Career Advice Job Market Trend Report

Handset market calls in grim news

While the network side of the telecoms and internet market suffers a shortage of talent, the opposite is true in the handset market. Nokia, for example, recently laid off 10,000 employees globally, including an estimated 2,700 in China, as the company announced it would "sharpen its strategy".

Nokia has lost significant ground in China, according to the latest sales figures from Canalys, with the company's Q2 2012 China sales volumes down 47 per cent on Q2 2011.

"Among the international vendors, only HTC managed an outstanding performance in mainland China," says Jessica Kwee, research analyst at Canalys, pointing out that HTC's shipments to China grew 389 per cent year on year for the second quarter.

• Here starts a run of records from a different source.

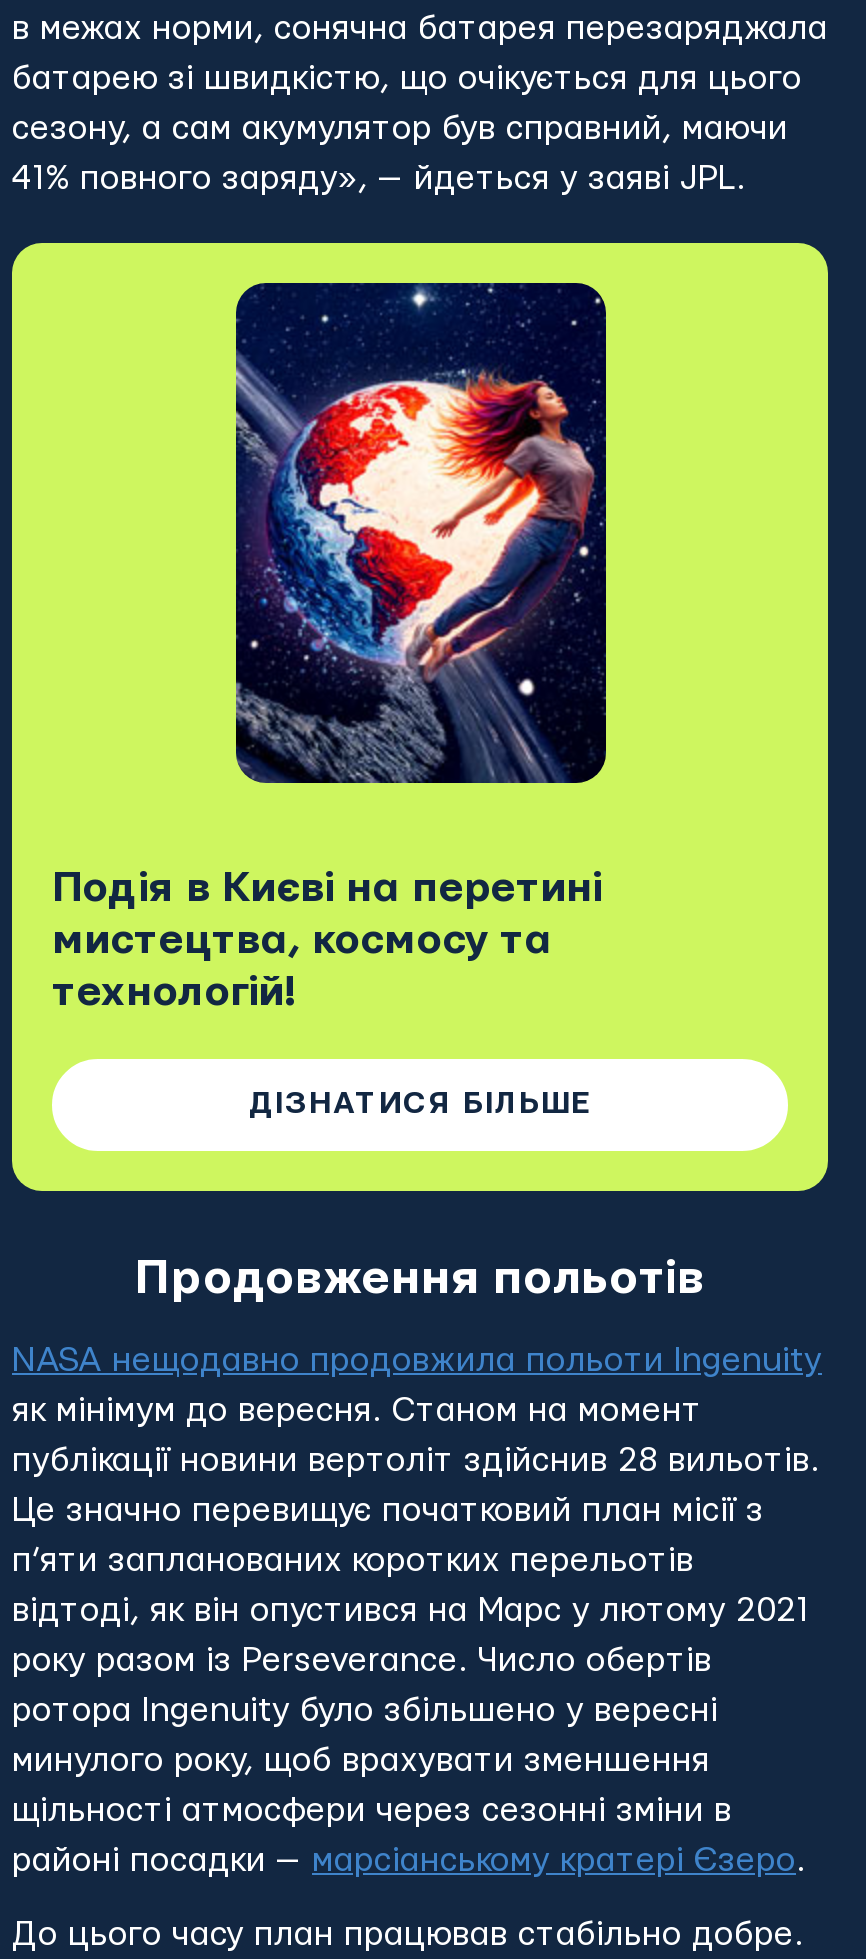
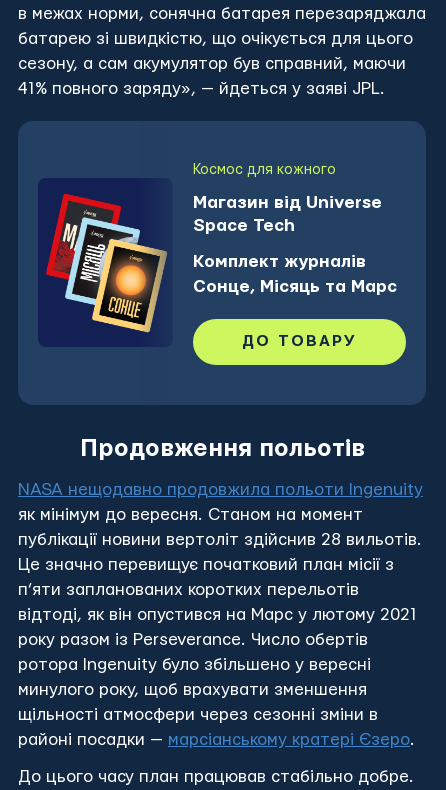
- [image]
- Подія в Києві на перетині
- мистецтва, космосу та
- технологій!
- ДІЗНАТИСЯ БІЛЬШЕ
+ [image]
+ Космос для кожного
+ Магазин від Universe
+ Space Tech
+ Комплект журналів
+ Сонце, Місяць та Марс
+ ДО ТОВАРУ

According to CK Cheng, investment analyst at CLSA Taiwan, Nokia's demise in China comes from fatally overlooking the market threat from Chinese smartphone makers, which have seen a surge in sales since the second half of 2011. "Nokia can never recover in China," he says, adding that while he is more positive on Samsung, he thinks the party is pretty much over for the international brands. "Samsung and Apple have already peaked. The Chinese makers are taking the China market," he says.

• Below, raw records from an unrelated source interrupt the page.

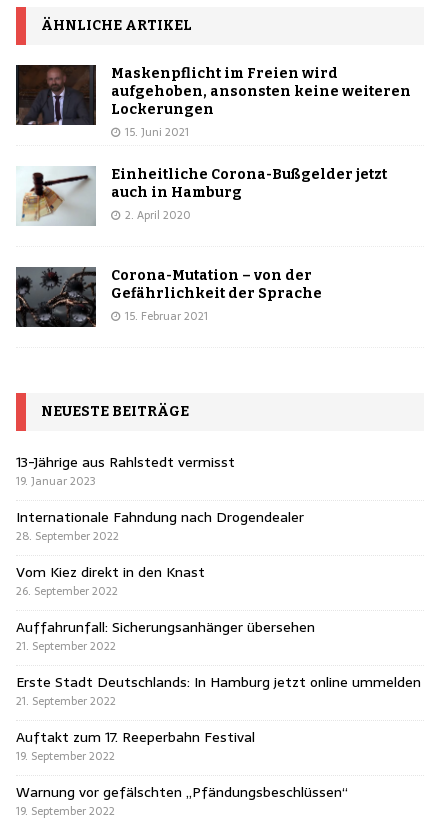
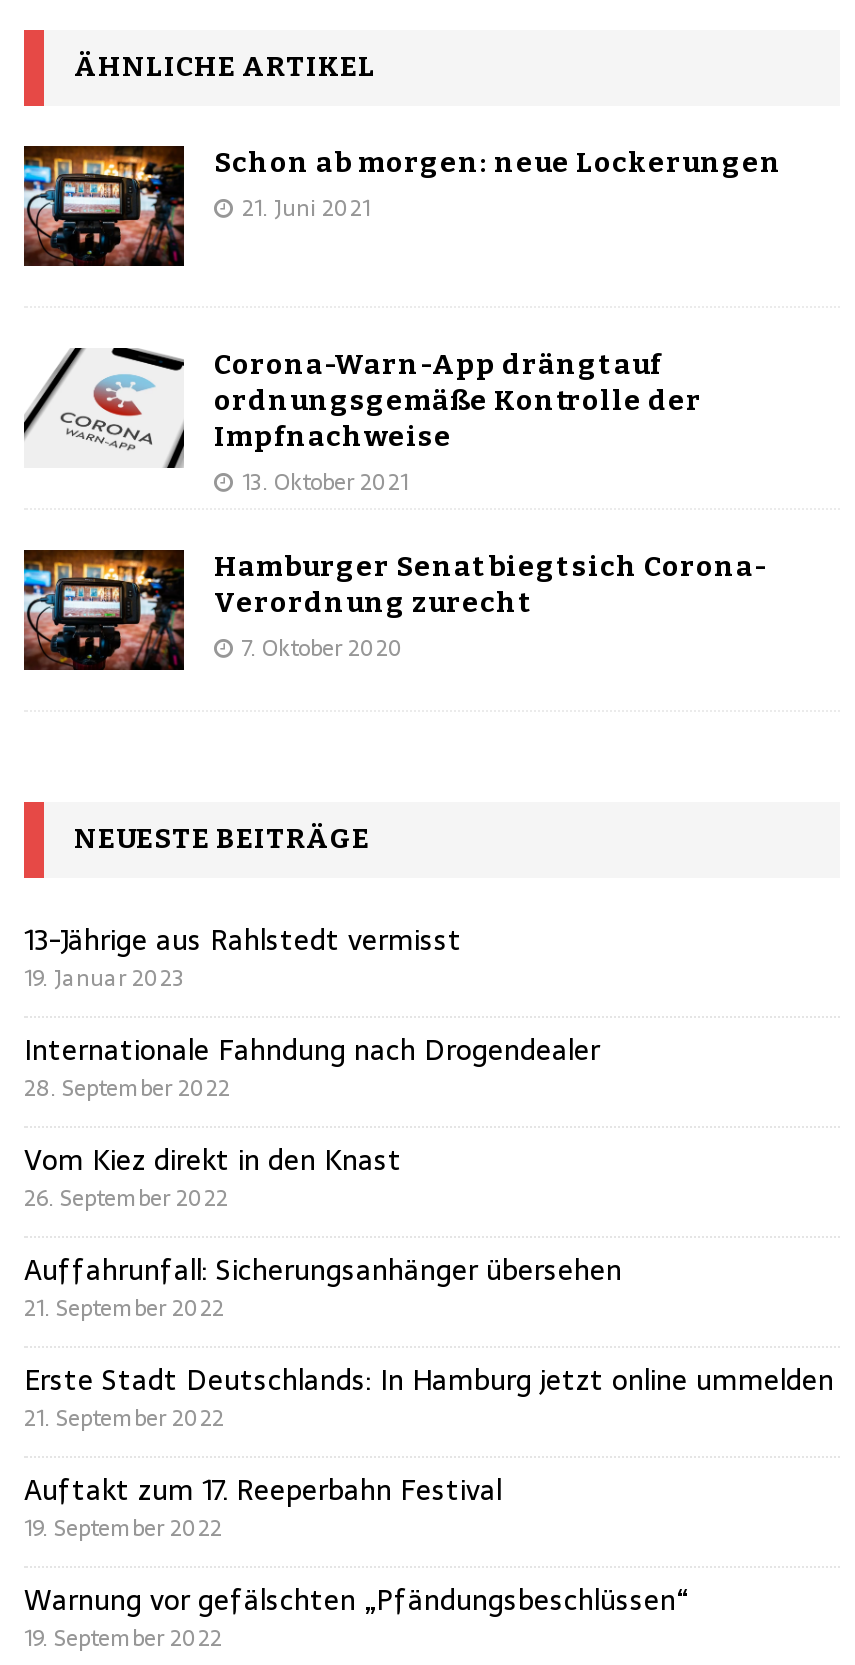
- [image]
- Maskenpflicht im Freien wird
- aufgehoben, ansonsten keine weiteren
- Lockerungen
- 15. Juni 2021
+ [image]
+ Schon ab morgen: neue Lockerungen
+ 21. Juni 2021

- [image]
- Einheitliche Corona-Bußgelder jetzt
- auch in Hamburg
- 2. April 2020
+ [image]
+ Corona-Warn-App drängt auf
+ ordnungsgemäße Kontrolle der
+ Impfnachweise
+ 13. Oktober 2021

- [image]
- Corona-Mutation – von der
- Gefährlichkeit der Sprache
- 15. Februar 2021
+ [image]
+ Hamburger Senat biegt sich Corona-
+ Verordnung zurecht
+ 7. Oktober 2020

It's grim news for graduates or tech executives hoping to hop on the smartphone bandwagon, especially in China. Much of the market there is now driven by hundreds of so-called "white box" smartphone makers, who buy chipsets and ready-made printed circuit boards from chip firms such as Taiwanese company MediaTek.

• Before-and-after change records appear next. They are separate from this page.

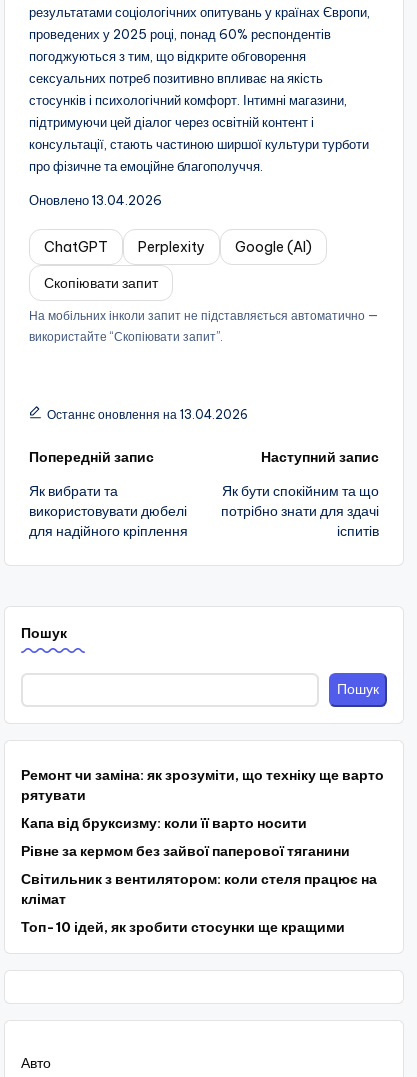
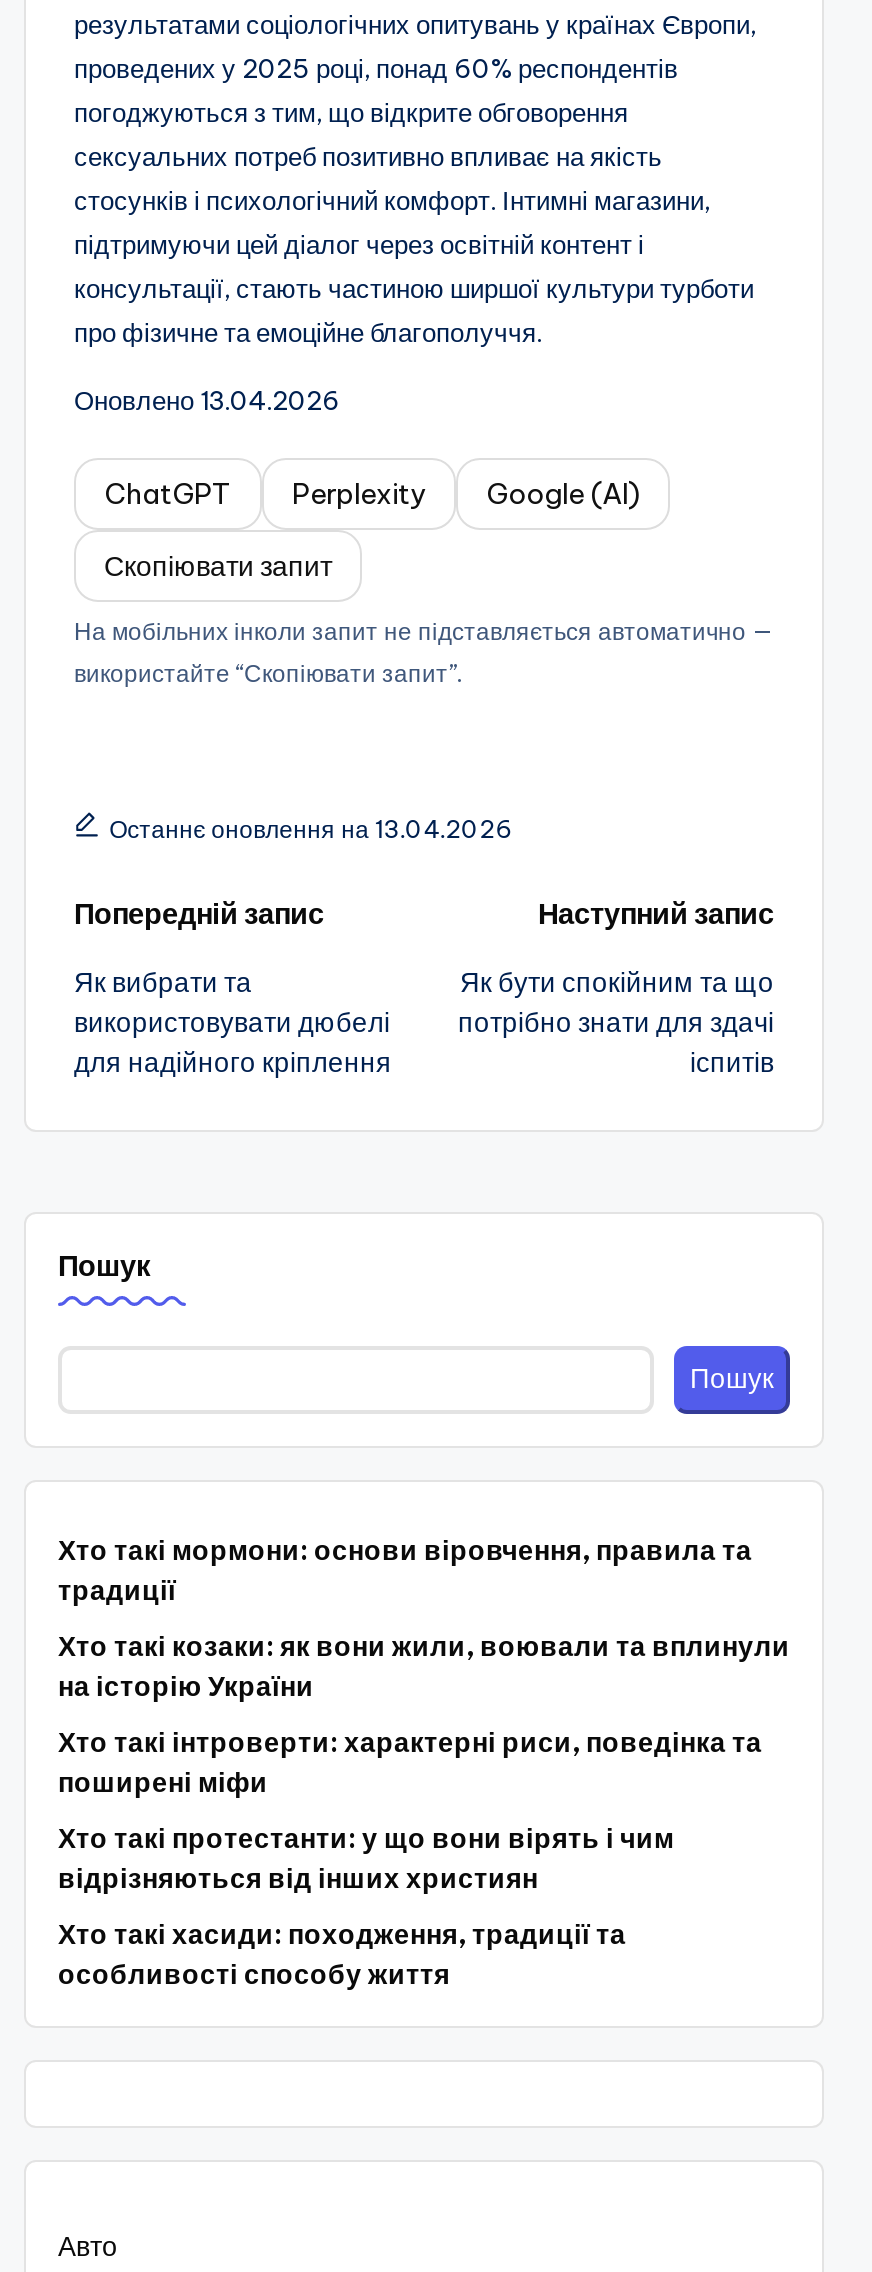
- Ремонт чи заміна: як зрозуміти, що техніку ще варто
- рятувати
+ Хто такі мормони: основи віровчення, правила та
+ традиції

- Капа від бруксизму: коли її варто носити
+ Хто такі козаки: як вони жили, воювали та вплинули
+ на історію України

- Рівне за кермом без зайвої паперової тяганини
+ Хто такі інтроверти: характерні риси, поведінка та
+ поширені міфи

- Світильник з вентилятором: коли стеля працює на
- клімат
+ Хто такі протестанти: у що вони вірять і чим
+ відрізняються від інших християн

- Топ-10 ідей, як зробити стосунки ще кращими
+ Хто такі хасиди: походження, традиції та
+ особливості способу життя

The scale of the white-box business is phenomenal. The figure of 1.8 million units sold by HTC in China in Q2 pales into insignificance against the number of chipsets expected to sell this year. MediaTek recently upped its sales forecast for 2012, saying it would sell around 95 million smartphone chipsets - more than the number of smartphone units sold by Nokia, Samsung, Apple and ZTE combined in Q2.

"The Chinese [white box] makers are destroying industry profitability," says Cheng. "They come out very aggressively on pricing and a lot of them don't pay tax. For the long term I don't think it is very sustainable."

In this aggressive environment there's little R&D investment, and hopefuls looking for careers may be disappointed. "I'm not sure these companies need talent," says Cheng. Their strategy is in finding a niche and opening a channel into it. Candidates interested in such careers require strong local knowledge of tier-four and tier-five cities in China and an ability to penetrate fragmented retail markets where the international players have so far failed to make an impact.

Understanding niche local markets is clearly going to be the only success strategy in the near term. "HTC's success is heavily based on the strong performance of Desire V series devices, designed with the local China market in mind. This underscores the importance of tailoring propositions to local consumer preferences," says Kwee.